- Genre: comedy
- Created by: Paul Jay Noel S. Baker Shelley Eriksen (showrunner)
- Written by: Noel S. Baker Shelley Eriksen Karen Hill Karen McClellan Jennifer Cowan Barry Stevens
- Directed by: T. W. Peacocke Paul Fox John Fawcett
- Starring: Rachael Crawford Jeff Seymour Adam Harrington
- Theme music composer: James Jandrisch
- Country of origin: Canada
- Original language: English
- No. of seasons: 2
- No. of episodes: 16 (list of episodes)

Production
- Executive producers: Laszlo Barna Paul Jay Shelley Eriksen
- Producer: Norman Denver
- Cinematography: Steve Cosens Kim Derko
- Editor: David B. Thompson
- Running time: 30 minutes

Original release
- Network: Showcase
- Release: May 26, 2004 – May 31, 2005

= Show Me Yours =

Canadian comedy television series

Show Me Yours is a Canadian comedy television series originally aired on Showcase between May 26, 2004 and May 31, 2005.

== Plot ==

Dr.
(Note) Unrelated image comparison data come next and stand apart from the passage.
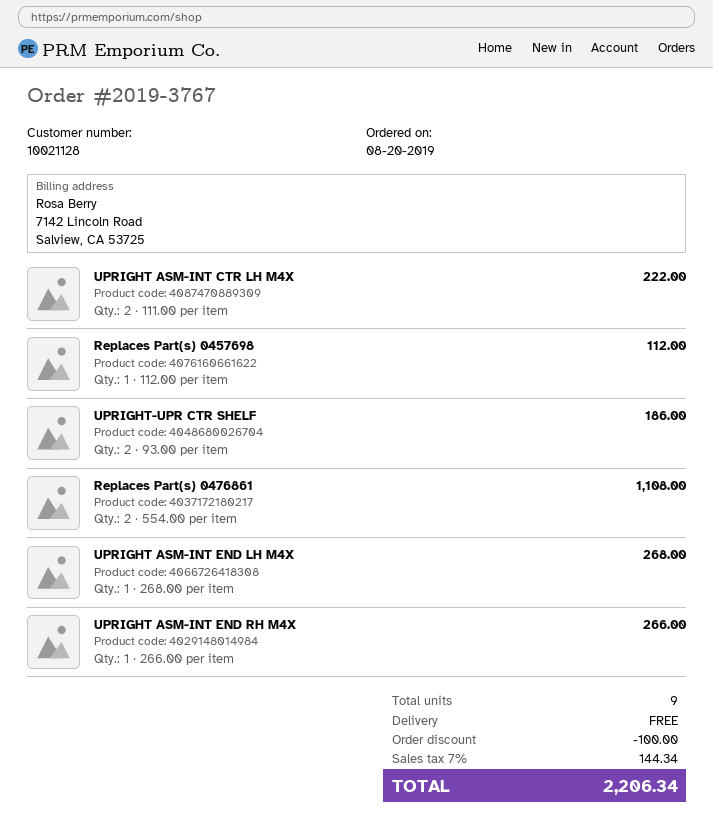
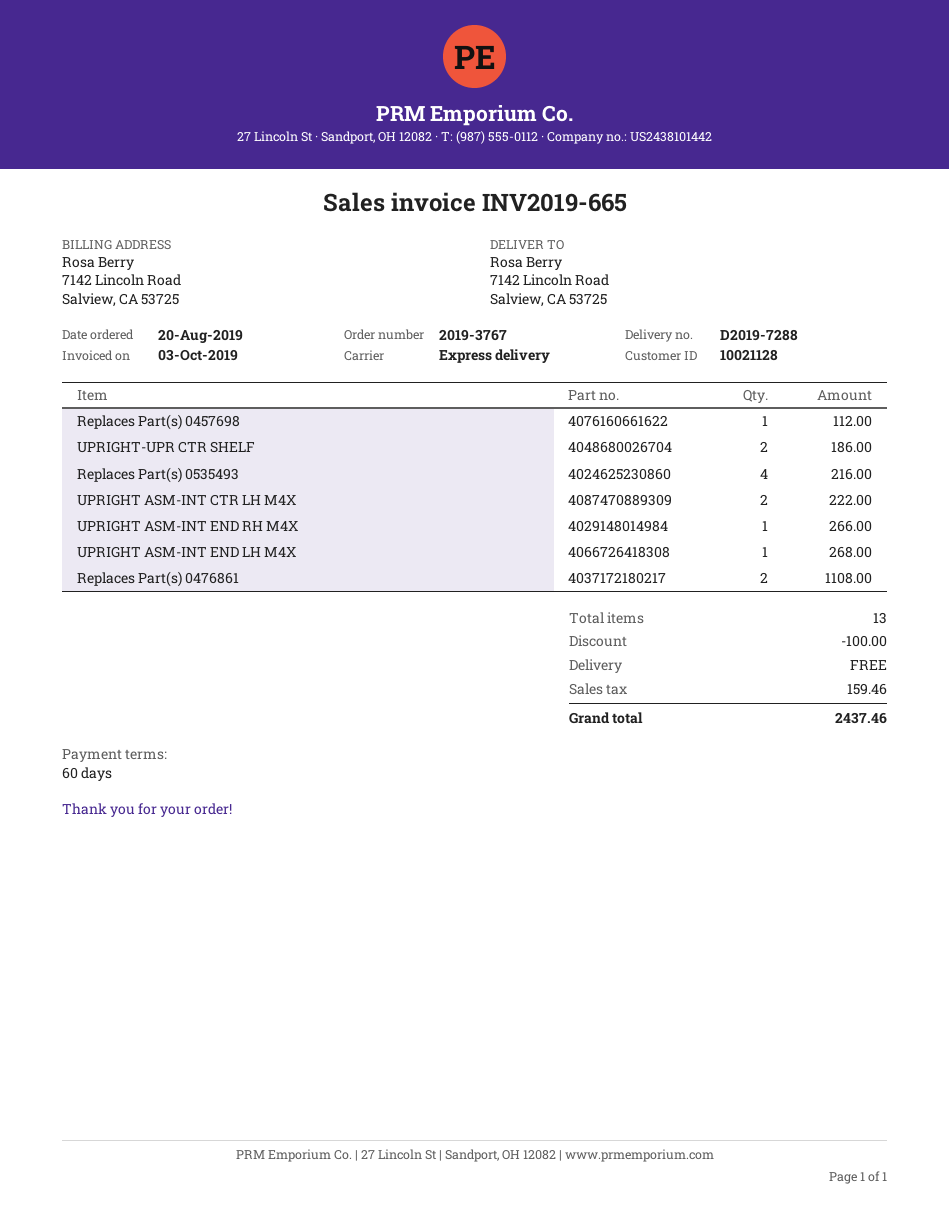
Replaces Part(s) 0535493: none -> 4 for 216.00
total quantity: 9 -> 13
tax: 144.34 -> 159.46
total: 2206.34 -> 2437.46

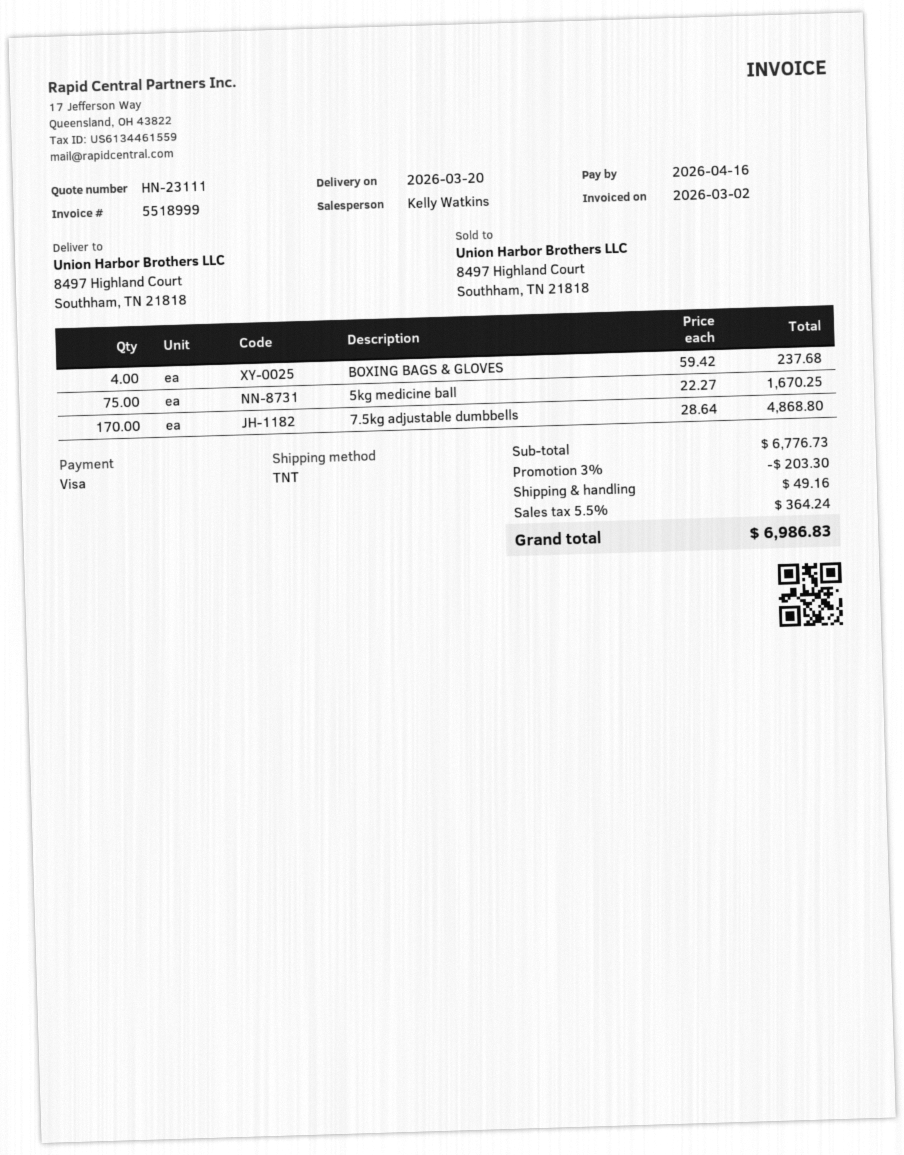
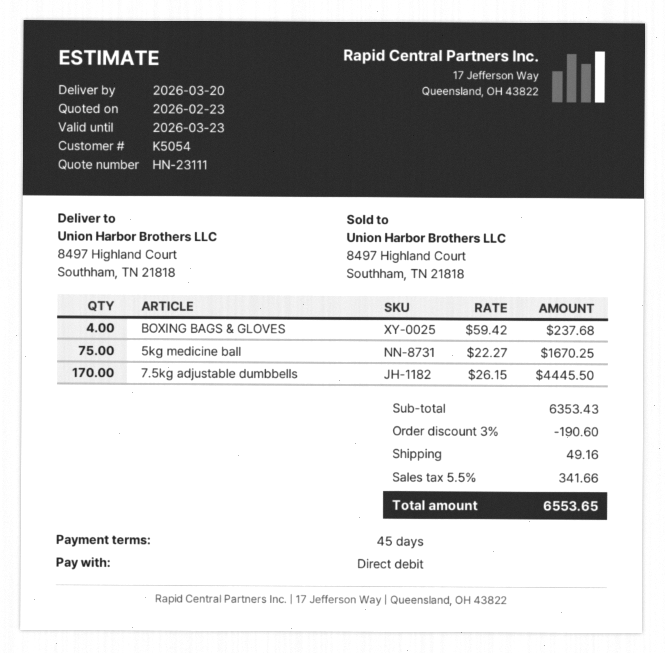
payment method: Visa -> direct debit
7.5kg adjustable dumbbells: 170 x 28.64 = 4868.80 -> 170 x 26.15 = 4445.50
subtotal: 6776.73 -> 6353.43
discount: 3% = 203.30 -> 3% = 190.60
tax: 5.5% = 364.24 -> 5.5% = 341.66
total: 6986.83 -> 6553.65

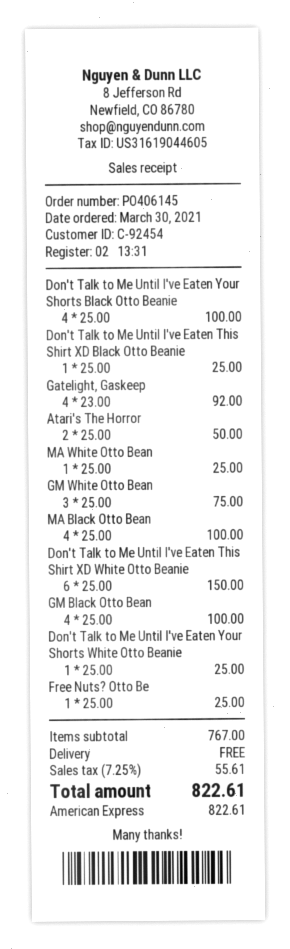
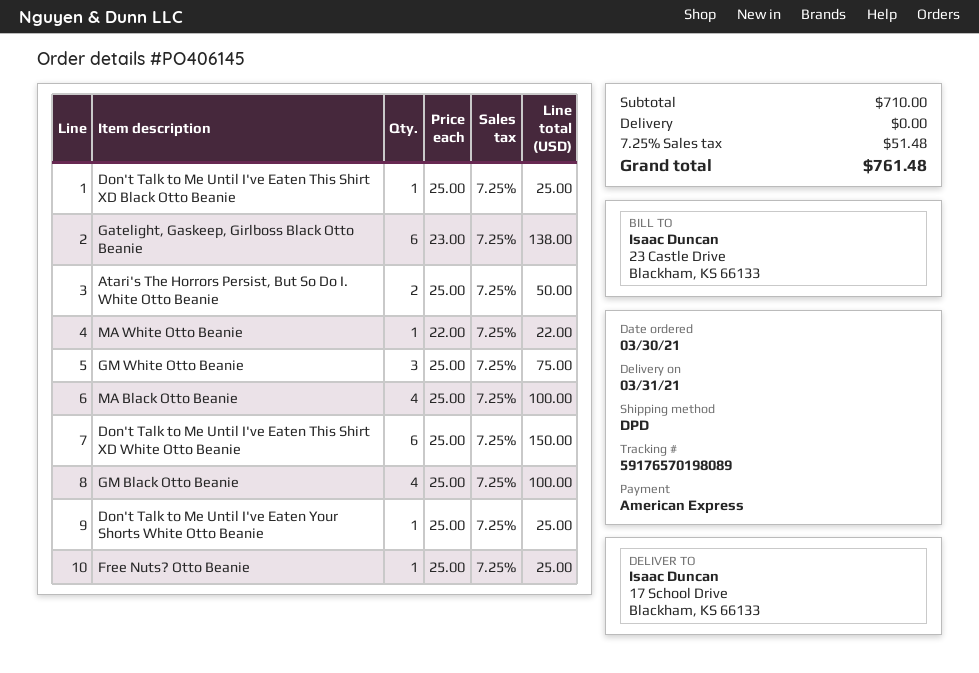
Don't Talk to Me Until I've Eaten Your Shorts Black Otto Beanie: 4 x 25.00 = 100.00 -> none
Gatelight, Gaskeep: 4 x 23.00 = 92.00 -> 6 x 23.00 = 138.00
MA White Otto Bean: 1 x 25.00 = 25.00 -> 1 x 22.00 = 22.00
subtotal: 767.00 -> 710.00
tax: 7.25% = 55.61 -> 7.25% = 51.48
total: 822.61 -> 761.48

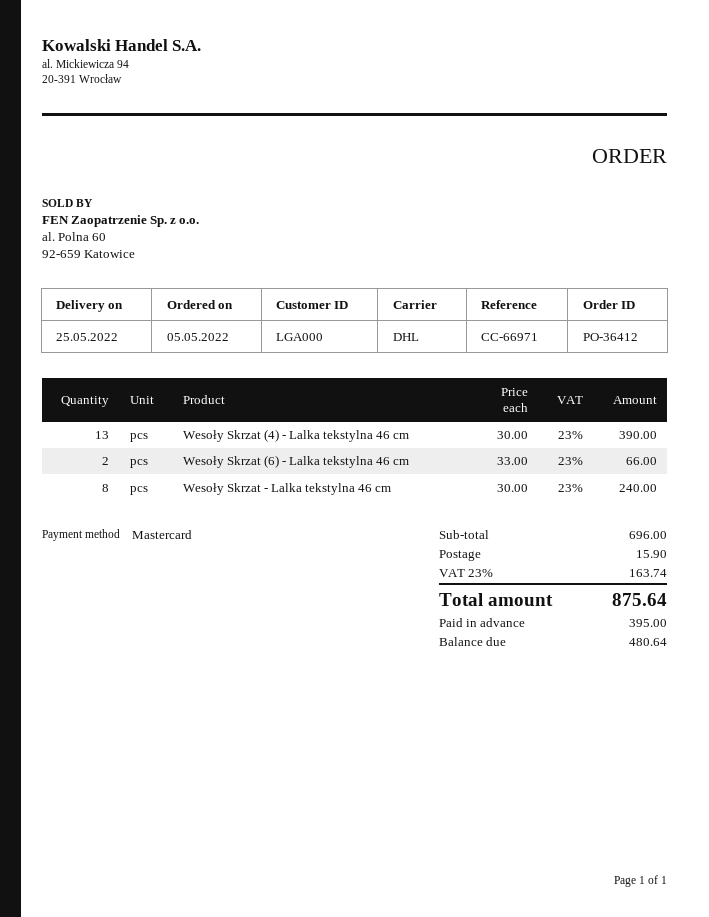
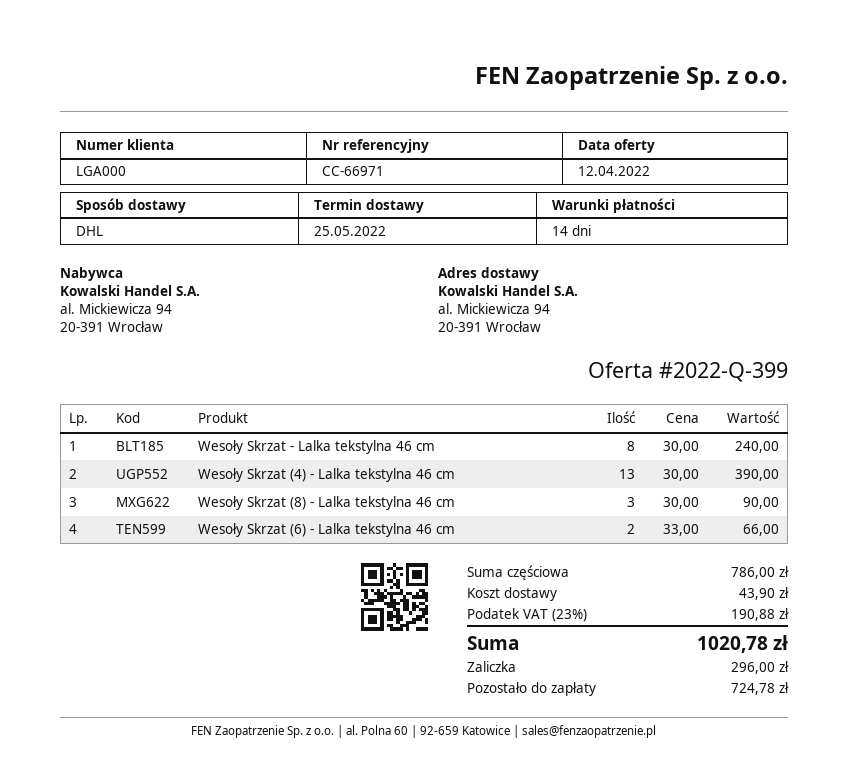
Wesoły Skrzat (8) - Lalka tekstylna 46 cm: none -> 3 x 30.00 = 90.00
subtotal: 696.00 -> 786.00
shipping: 15.90 -> 43.90
tax: 23% = 163.74 -> 23% = 190.88
total: 875.64 -> 1020.78
deposit: 395.00 -> 296.00
balance: 480.64 -> 724.78

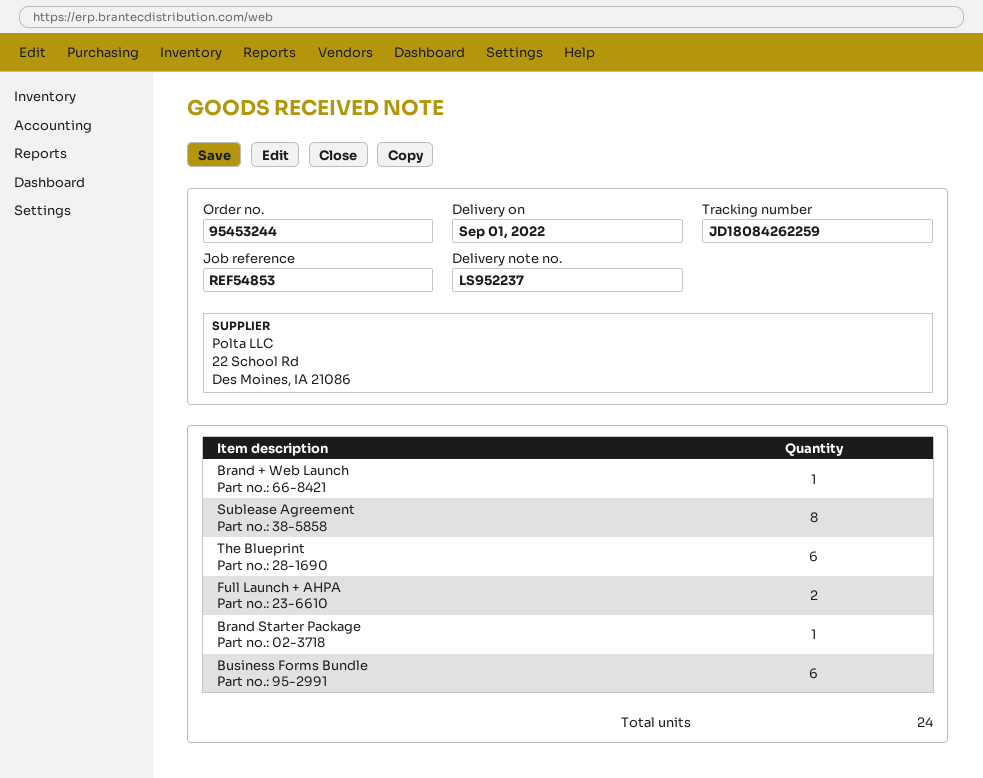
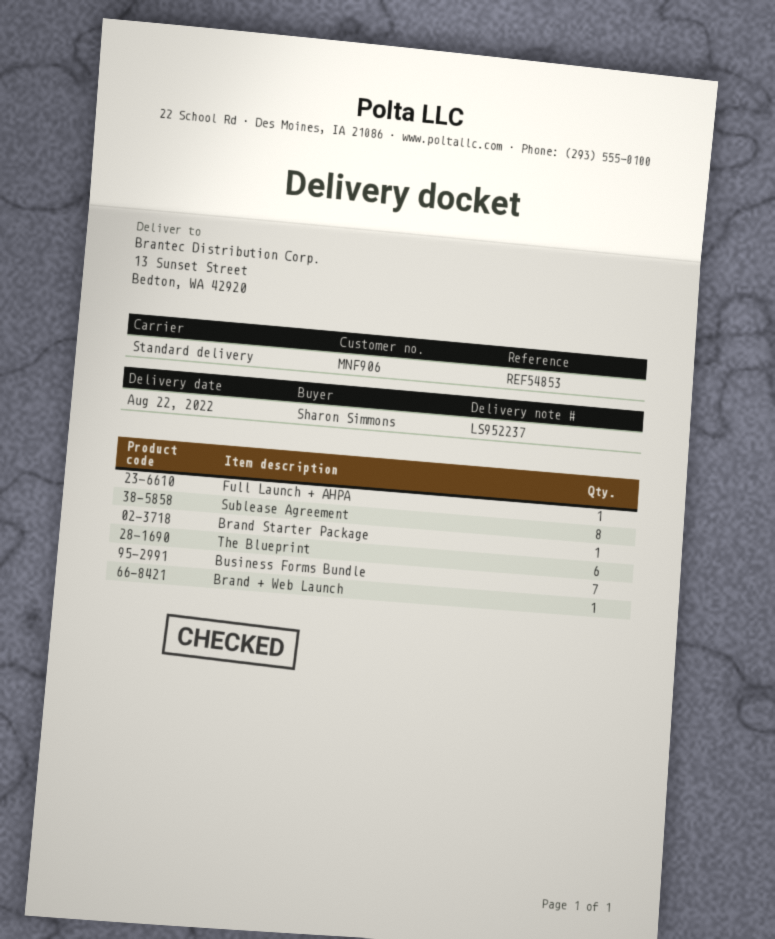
delivery date: 2022-09-01 -> 2022-08-22
Full Launch + AHPA: 2 -> 1
Business Forms Bundle: 6 -> 7

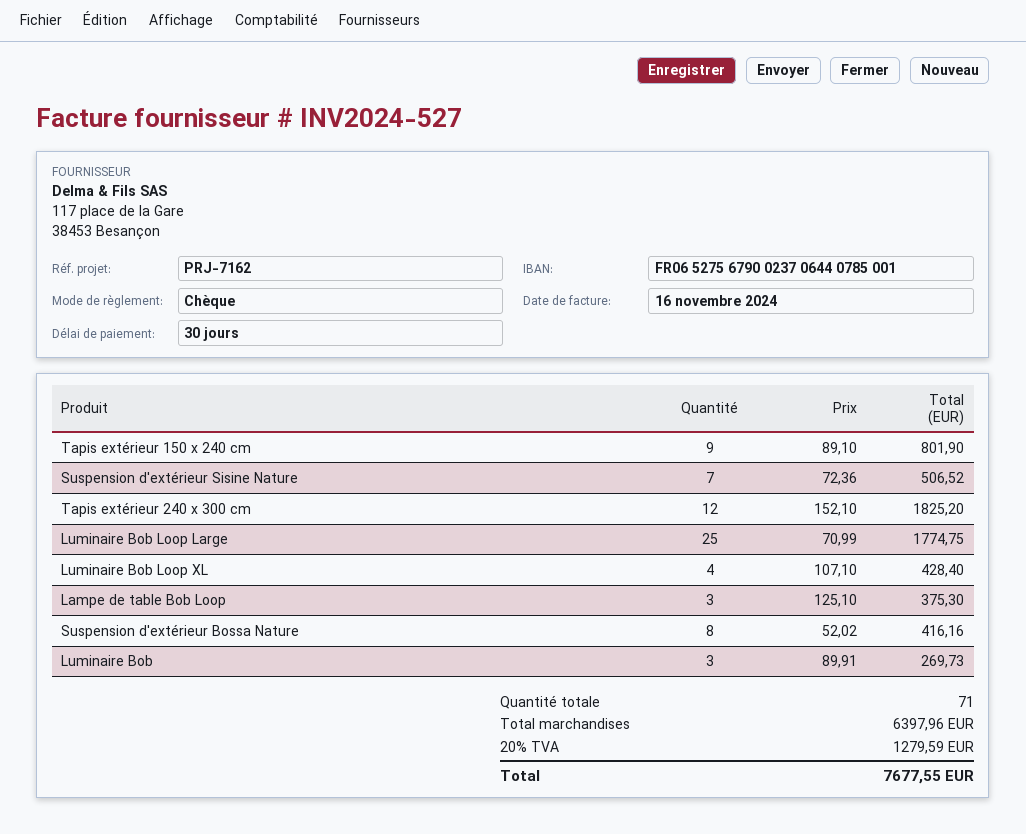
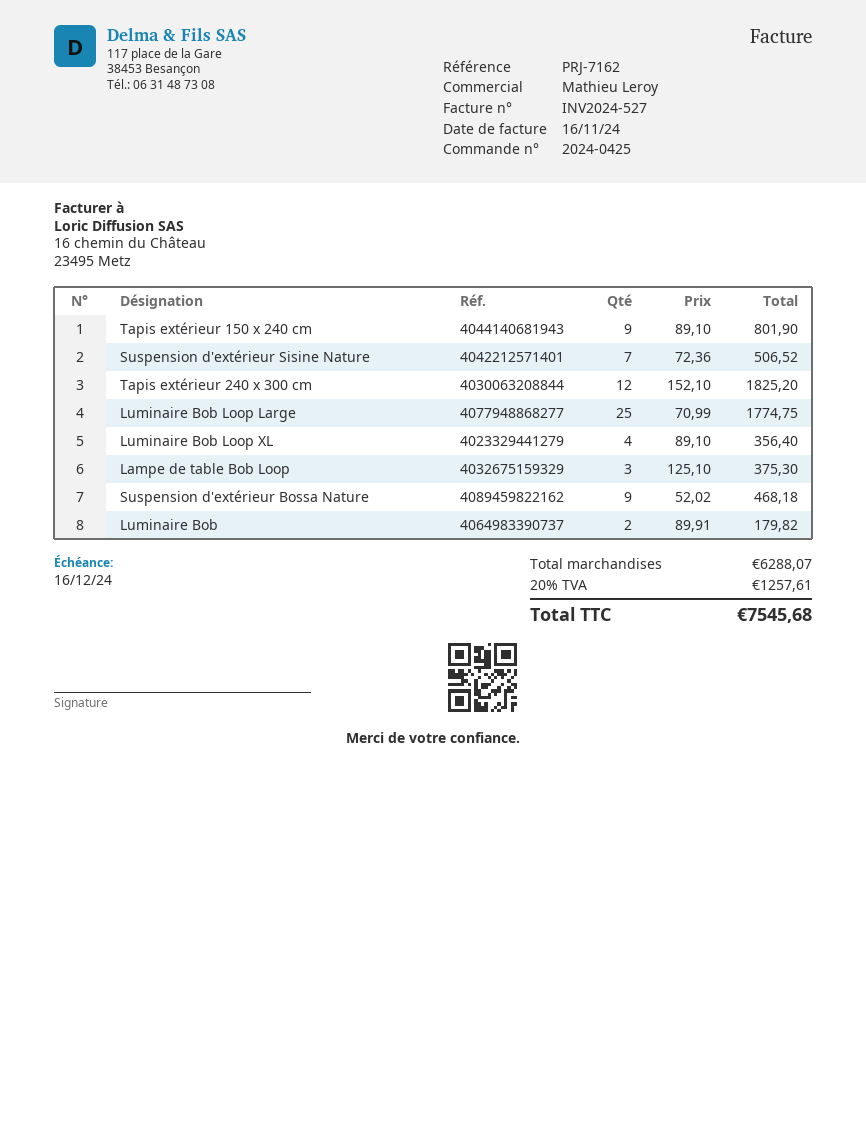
Luminaire Bob Loop XL: 4 x 107.10 = 428.40 -> 4 x 89.10 = 356.40
Suspension d'extérieur Bossa Nature: 8 x 52.02 = 416.16 -> 9 x 52.02 = 468.18
Luminaire Bob: 3 x 89.91 = 269.73 -> 2 x 89.91 = 179.82
subtotal: 6397.96 -> 6288.07
tax: 20% = 1279.59 -> 20% = 1257.61
total: 7677.55 -> 7545.68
Kate Langford (Rachael Crawford) is a psychologist whose life is going well: she has a boyfriend David Exley (Jeff Seymour), and a new book deal until she meets Dr. Benjamin Chase (Adam Harrington).

== Broadcast information ==

The show was aired in Canada on Showcase and in the United States on the Oxygen Network.

==Home media==
Entertainment One released the entire series on DVD in Region 1 on November 10, 2009.